La decisione di Apple ha dato vita a una raffica di polemiche sui social network, e alla presa di posizione del ministro Dario Franceschini, “allibito per non dire indignato”.

Secondo Elio Catania, presidente di Confindustria Digitale, la decisione di Apple è una “prevedibile reazione da parte delle imprese a fronte di una imposizione del tutto ingiustificata”, mentre il ministro Franceschini ne parla come di un “aumento puramente ritorsivo nei confronti dei loro clienti italiani. L’aumento della copia privata non c’entra nulla – afferma – in Francia un iPhone 5s da 16 Gb costa 709 euro a fronte di un tariffa per copia privata di 8 euro, in Germania 699 con una copia privata di 36 euro, in Italia 732,78 euro (,78 per far pesare l’Iva!) ora che la copia privata è a 4 euro mentre era a 729 euro con la copia privata a 0,90. Scaricano sui soli consumatori italiani il legittimo compenso dovuto agli autori – commenta il ministro – pur di non ridurre lievemente il loro margine di guadagno. Che altro dire?”.

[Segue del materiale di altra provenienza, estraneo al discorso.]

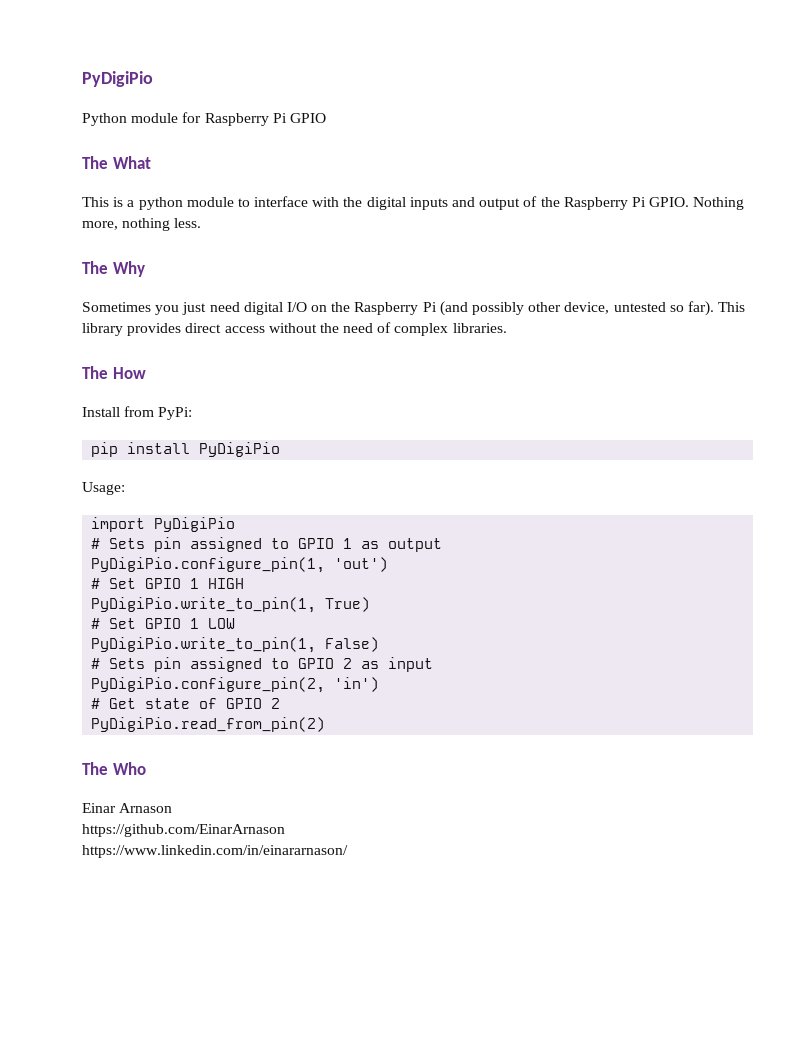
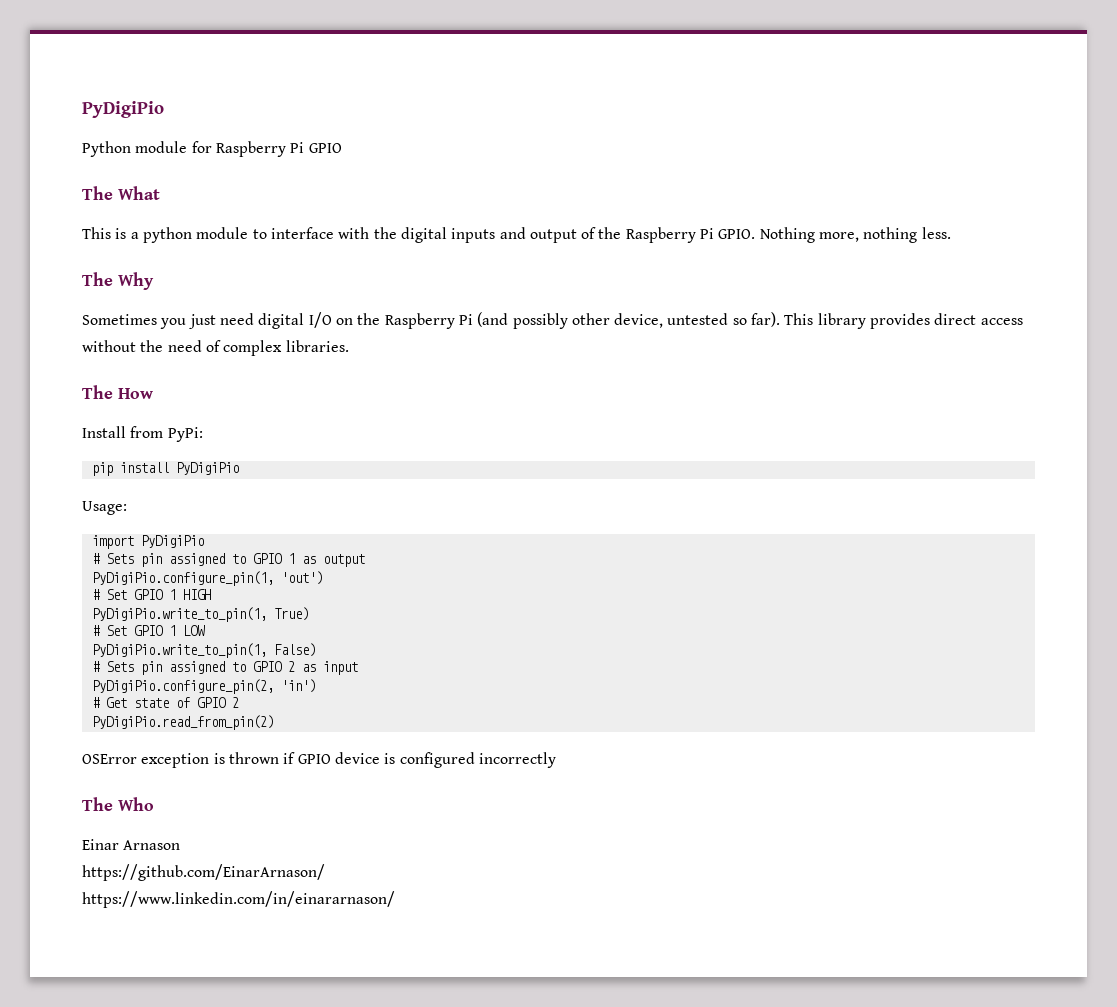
(326, 724) none -> [82,752,556,768] // OSError exception is thrown if GPIO device is configured incorrectly
[82,824,285,837] https://github.com/EinarArnason -> [82,864,325,881] https://github.com/EinarArnason/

Dura anche la risposta dei sindacati, che parlano dell’aumento come di una “provocatoria iniziativa di Apple Italia. Un’operazione di pura mistificazione della realtà mirata a confondere i consumatori e a mantenere inalterati i propri ingenti profitti, spesso realizzati attraverso l’utilizzo di manodopera a basso costo”, affermano da Slc Cgil, FisTel Cisl, Uilpauil, Ugl Comunicazioni, ConfSAL Cida e Cisal .

Non ci voleva un genio per capire come sarebbe andata a finire – commenta Daniele Capezzone (Fi), presidente della commissione Finanze della Camera – ma bastava un briciolo di onestà intellettuale. E invece il ministro Franceschini si era detto certo che gli aumenti dell’equo compenso per copia privata non avrebbero determinato corrispettivi aumenti dei prezzi finali di vendita dei dispositivi, tra cui tablet e smartphone. Apple è il primo produttore a smentirlo e a rialzare i listini”.

Dura la reazione di Francesco Boccia (Pd), presidente della commissione Bilancio della Camera: “Vista la vergognosa reazione di Apple, se non ci sarà in Europa entro l’autunno una disciplina condivisa sulle imposte connesse all’economia digitale, l’unica strada percorribile per l’Italia in vista della legge di Stabilità 2015 sarà quella di inasprire le sanzioni, rafforzando ulteriormente il meccanismo introdotto con la cosiddetta ‘webtax’ 2014, attivando attraverso il ruling un recupero di risorse non inferiore al miliardo l’anno da riversare interamente ai consumatori italiani attraverso adeguati crediti d’imposta”. “Le multinazionali del web quando si tratta di pagare un contributo giusto nel Paese in cui si producono profitti alzano immediate barricate – conclude Boccia – forse perchè diminuiscono di qualche centesimo le risorse che finiscono nei loro conti offshore? Questi comportamenti non sono più tollerabili”.